Qui dort dîne ! Repas et logement sont à la charge de l’employé, sauf dans certaines conventions et certains contrats qui prévoient des règles précises :

  • si vous travaillez dans le secteur des HCR, votre employeur doit prendre en charge votre repas (ou verser une indemnité compensatrice) ;
  • si votre employeur vous propose un logement, le code du travail prévoit des critères précis de confort. N’oubliez pas de contacter la CFDT pour en savoir plus sur les aides d’Action logement (exemple : “le 1% logement”).

Fin de contrat

Un salarié sain dans un corps sain. La visite médicale est obligatoire et doit avoir lieu au plus tard avant la fin de votre période d’essai, et avant l’embauche, pour les mineurs. Suite à la visite, le médecin constitue votre dossier médical, auquel vous pouvez avoir accès, et vous donne une fiche d’aptitude dont il envoie un double à l’employeur.
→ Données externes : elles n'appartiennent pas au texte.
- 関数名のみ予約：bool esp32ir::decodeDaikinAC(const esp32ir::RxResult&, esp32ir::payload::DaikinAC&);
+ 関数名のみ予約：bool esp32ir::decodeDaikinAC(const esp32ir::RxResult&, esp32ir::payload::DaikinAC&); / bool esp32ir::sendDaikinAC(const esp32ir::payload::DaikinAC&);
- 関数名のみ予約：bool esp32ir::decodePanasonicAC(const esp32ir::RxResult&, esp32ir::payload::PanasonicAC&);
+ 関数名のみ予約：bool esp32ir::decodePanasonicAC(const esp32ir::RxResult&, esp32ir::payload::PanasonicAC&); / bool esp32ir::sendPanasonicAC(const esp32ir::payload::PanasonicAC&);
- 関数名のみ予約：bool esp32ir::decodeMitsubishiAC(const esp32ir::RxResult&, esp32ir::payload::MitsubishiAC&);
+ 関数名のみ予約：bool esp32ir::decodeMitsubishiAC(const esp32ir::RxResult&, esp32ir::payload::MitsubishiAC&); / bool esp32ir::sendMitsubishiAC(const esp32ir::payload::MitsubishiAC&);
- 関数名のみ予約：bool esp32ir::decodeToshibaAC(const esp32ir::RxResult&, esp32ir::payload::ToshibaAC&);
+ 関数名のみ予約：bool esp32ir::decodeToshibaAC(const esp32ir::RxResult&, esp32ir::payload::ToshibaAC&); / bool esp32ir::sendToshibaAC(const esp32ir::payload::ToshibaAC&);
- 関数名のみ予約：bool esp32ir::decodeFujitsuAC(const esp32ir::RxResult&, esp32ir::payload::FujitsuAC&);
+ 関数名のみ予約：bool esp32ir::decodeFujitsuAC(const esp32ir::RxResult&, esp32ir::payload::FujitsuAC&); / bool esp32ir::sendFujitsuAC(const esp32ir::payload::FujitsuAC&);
Si en réalité beaucoup de salariés y échappent, l’employeur est tenu de vous fournir les coordonnées du médecin du travail.

Voilà, c’est fini ! À la fin de la saison, votre employeur doit vous donner un certificat de travail et un bulletin individuel d’accès à la formation (Biaf). Attention ! En dehors de la période d’essai, vous ne pouvez rompre votre contrat que si :

  • vous trouvez un commun accord, votre employeur et vous ;
  • il y a faute grave de l’employeur
  • vous avez trouvé un CDI.

Droit au chômage

Lutter contre la précarité, sécuriser les parcours. À la fin de votre contrat, vous pouvez être reconnu comme “chômeur saisonnier”. Grâce à la CFDT, les saisonniers sont maintenant indemnisés dès 4 mois de travail (au lieu de 6) et sans limitation dans le nombre de saisons effectuées. Il est également possible de vous former entre deux saisons grâce notamment au bulletin individuel d’accès à la formation (Biaf), que doit vous remettre l’employeur à la fin de votre contrat.

La CFDT à mes côtés. Si un conflit se produit avec votre employeur, mieux vaut d’abord en parler à la CFDT, qui  vous aidera à élaborer une stratégie face à votre employeur. Il est courant qu’une situation se débloque par un simple coup de fil. Mais si c’est tendu, la CFDT peut vous accompagner jusque devant les prud’hommes, qui est la juridiction qui règle les litiges. Vous pouvez aussi faire appel à la médecine du travail et/ou à l’inspection du travail pour régler les problèmes liés à vos conditions de travail.